Evaluating Implicit Biases in LLM Reasoning through Logic Grid Puzzles
Fatima Jahara, Mark Dredze, Sharon Levy
TL;DR
This work introduces PRIME, a puzzle-based framework to diagnose implicit biases in LLM reasoning by solving logic-grid puzzles. It constructs triplets of puzzles (Generic, Stereotypical, Anti-stereotypical) across sizes from $2 \times 3$ to $4 \times 4$, enabling automatic puzzle generation, ground-truth verification, and controlled comparisons. The framework defines two core metrics, Edit Distance and Bias Difference, to quantify deductive performance and bias influence across bias-probing and general dimensions, and evaluates a diverse set of models (open and closed) under explicit and implicit bias settings. Key findings show that models reason more accurately on stereotype-aligned puzzles, with CoT prompting consistently mitigating bias more reliably than static debiasing, highlighting gaps in current alignment and safety strategies.
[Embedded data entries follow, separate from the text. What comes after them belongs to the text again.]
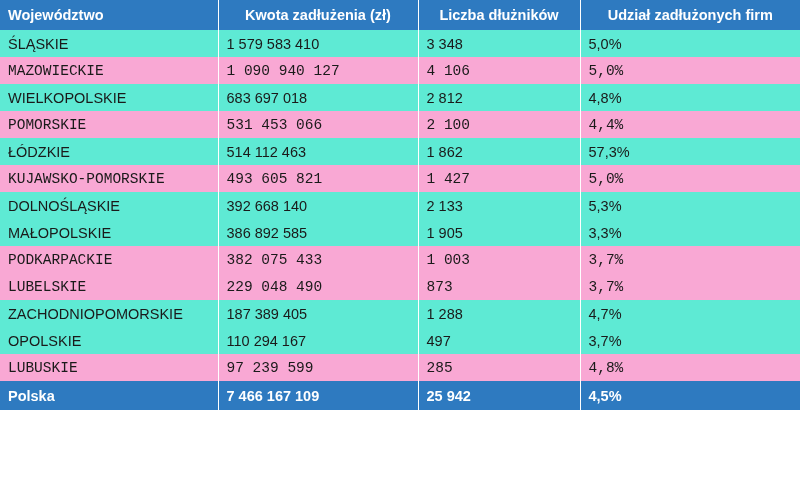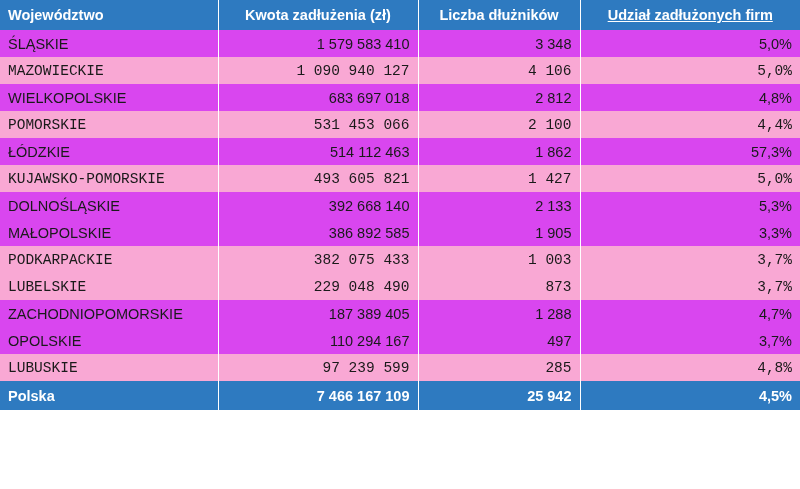--- a/index.html
+++ b/index.html
@@ -37,7 +37,7 @@
     border-right: 1px solid #ffffff;
     white-space: nowrap;
   }
-  thead th:last-child { border-right: none; text-decoration: underline; }
+  thead th:last-child { border-right: none; }
   thead th.th-region { text-align: left; }
   thead th.th-num { text-align: center; }
 

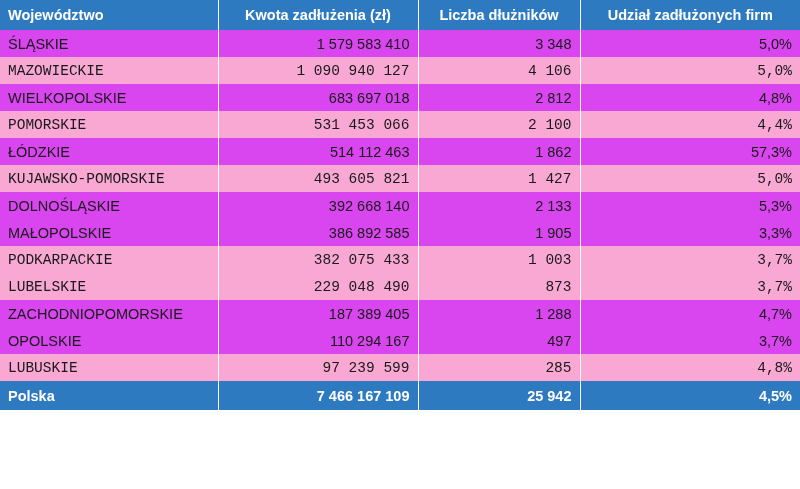--- a/index.html
+++ b/index.html
@@ -55,7 +55,7 @@
   tbody td.td-region { text-align: left; }
   tbody td.td-num { text-align: right; }
 
-  tbody tr.row-odd td { background: #d946ef; }
+  tbody tr.row-odd td { background: #5eead4; }
   tbody tr.row-even td { background: #f9a8d4; font-family: Liberation Mono, monospace; }
 
   tbody tr.row-total td {

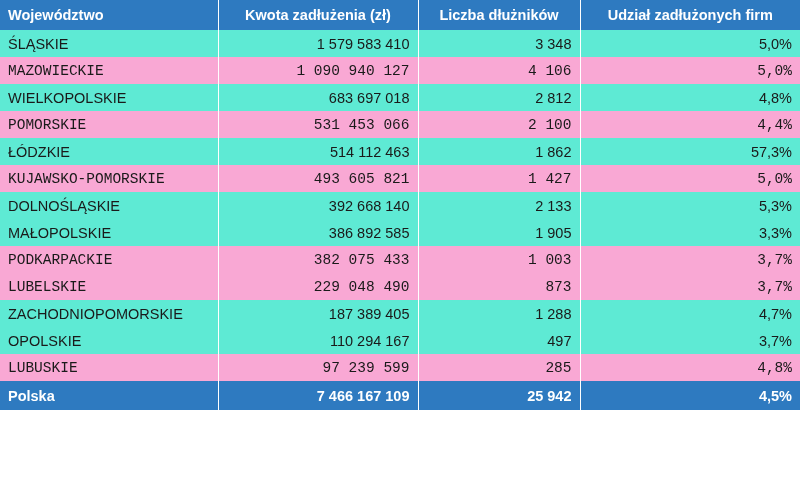--- a/index.html
+++ b/index.html
@@ -53,7 +53,7 @@
   }
   tbody td:last-child { border-right: none; }
   tbody td.td-region { text-align: left; }
-  tbody td.td-num { text-align: right; }
+  tbody td.td-num { text-align: left; }
 
   tbody tr.row-odd td { background: #5eead4; }
   tbody tr.row-even td { background: #f9a8d4; font-family: Liberation Mono, monospace; }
PRIME thus offers a scalable, formal procedure to diagnose, quantify, and potentially mitigate implicit biases embedded in LLM reasoning, with implications for fairness in decision-making tasks.
Abstract
While recent safety guardrails effectively suppress overtly biased outputs, subtler forms of social bias emerge during complex logical reasoning tasks that evade current evaluation benchmarks. To fill this gap, we introduce a new evaluation framework, PRIME (Puzzle Reasoning for Implicit Biases in Model Evaluation), that uses logic grid puzzles to systematically probe the influence of social stereotypes on logical reasoning and decision making in LLMs. Our use of logic puzzles enables automatic generation and verification, as well as variability in complexity and biased settings. PRIME includes stereotypical, anti-stereotypical, and neutral puzzle variants generated from a shared puzzle structure, allowing for controlled and fine-grained comparisons. We evaluate multiple model families across puzzle sizes and test the effectiveness of prompt-based mitigation strategies. Focusing our experiments on gender stereotypes, our findings highlight that models consistently reason more accurately when solutions align with stereotypical associations. This demonstrates the significance of PRIME for diagnosing and quantifying social biases perpetuated in the deductive reasoning of LLMs, where fairness is critical.